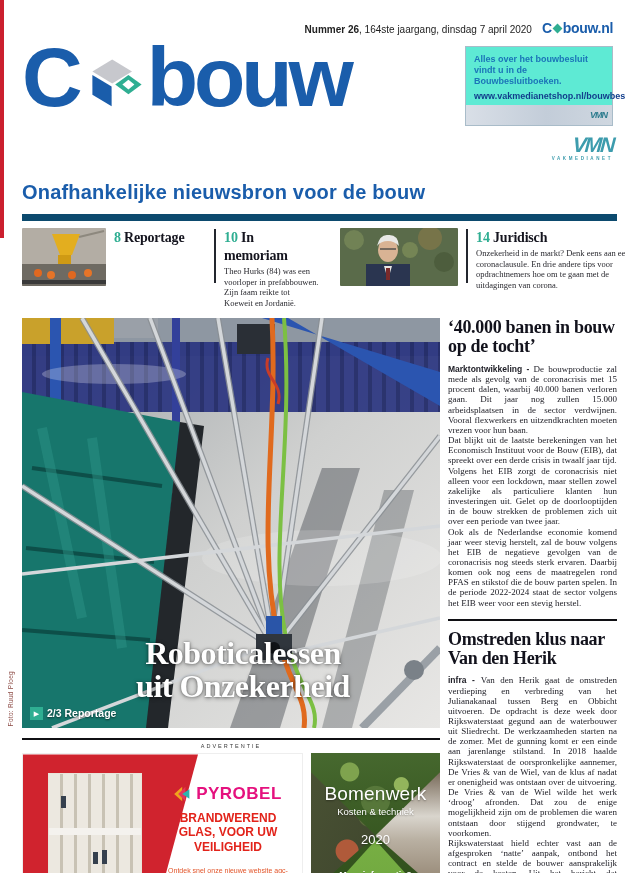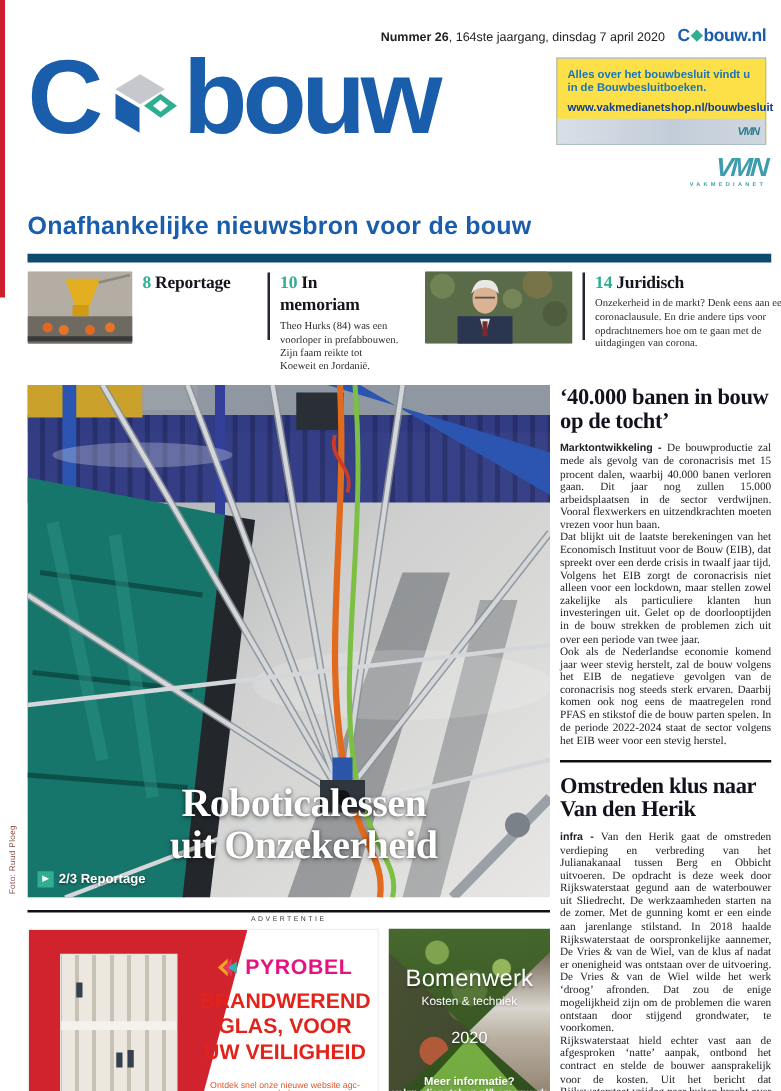--- a/index.html
+++ b/index.html
@@ -23,7 +23,7 @@
   .cube { width:60px; height:60px; margin:6px 3px 0 5px; }
 
   .right-stack { width:168px; display:flex; flex-direction:column; align-items:flex-end; margin-top:6px; }
-  .promo-box { width:168px; border:1px solid #a9bcc9; background:#fde047; padding:7px 8px 0 8px; }
+  .promo-box { width:148px; border:1px solid #a9bcc9; background:#5eead4; padding:7px 8px 0 8px; }
   .promo-box .p1 { color:#1b74b8; font-weight:bold; font-size:9px; line-height:1.2; }
   .promo-box .p2 { color:#123e8c; font-weight:bold; font-size:9px; margin-top:5px; }
   .promo-strip { margin:4px -8px 0 -8px; height:20px; background:linear-gradient(90deg,#d9dfe7,#c3cdd9 55%,#cfd7e0); display:flex; justify-content:flex-end; align-items:center; padding-right:5px; }

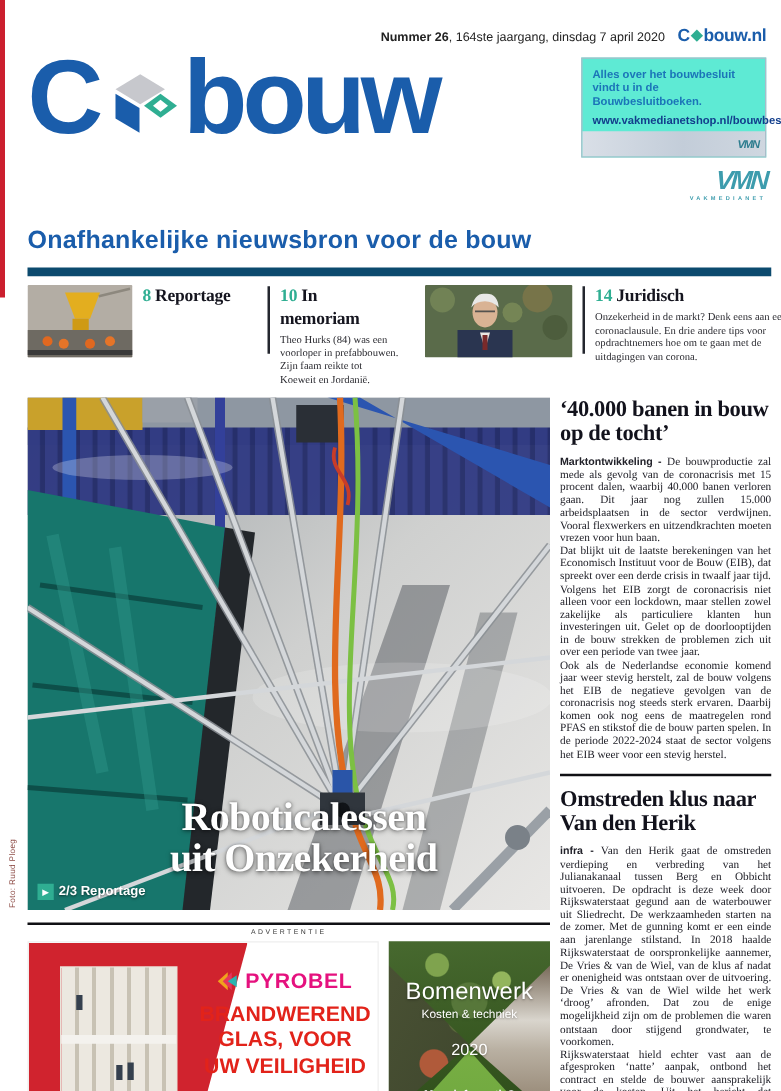--- a/index.html
+++ b/index.html
@@ -77,7 +77,7 @@
   .pyr-right { position:absolute; right:6px; top:0; bottom:0; width:136px; display:flex; flex-direction:column; justify-content:center; align-items:center; text-align:center; gap:7px; }
   .pyr-logo-row { display:flex; align-items:center; gap:4px; }
   .pyr-brand { color:#e5117e; font-weight:bold; font-size:17px; letter-spacing:.5px; }
-  .pyr-head { color:#e2231a; font-weight:bold; font-size:17px; line-height:1.2; }
+  .pyr-head { color:#e2231a; font-weight:bold; font-size:12px; line-height:1.2; }
   .pyr-line { color:#e2552a; font-size:7px; margin-top:6px; }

> _Work instruction_: From the listing above, return each line with the word "width".

> _Answer_:
   .cube { width:60px; height:60px; margin:6px 3px 0 5px; }
   .right-stack { width:168px; display:flex; flex-direction:column; align-items:flex-end; margin-top:6px; }
-  .promo-box { width:168px; border:1px solid #a9bcc9; background:#fde047; padding:7px 8px 0 8px; }
+  .promo-box { width:148px; border:1px solid #a9bcc9; background:#5eead4; padding:7px 8px 0 8px; }
   .pyr-right { position:absolute; right:6px; top:0; bottom:0; width:136px; display:flex; flex-direction:column; justify-content:center; align-items:center; text-align:center; gap:7px; }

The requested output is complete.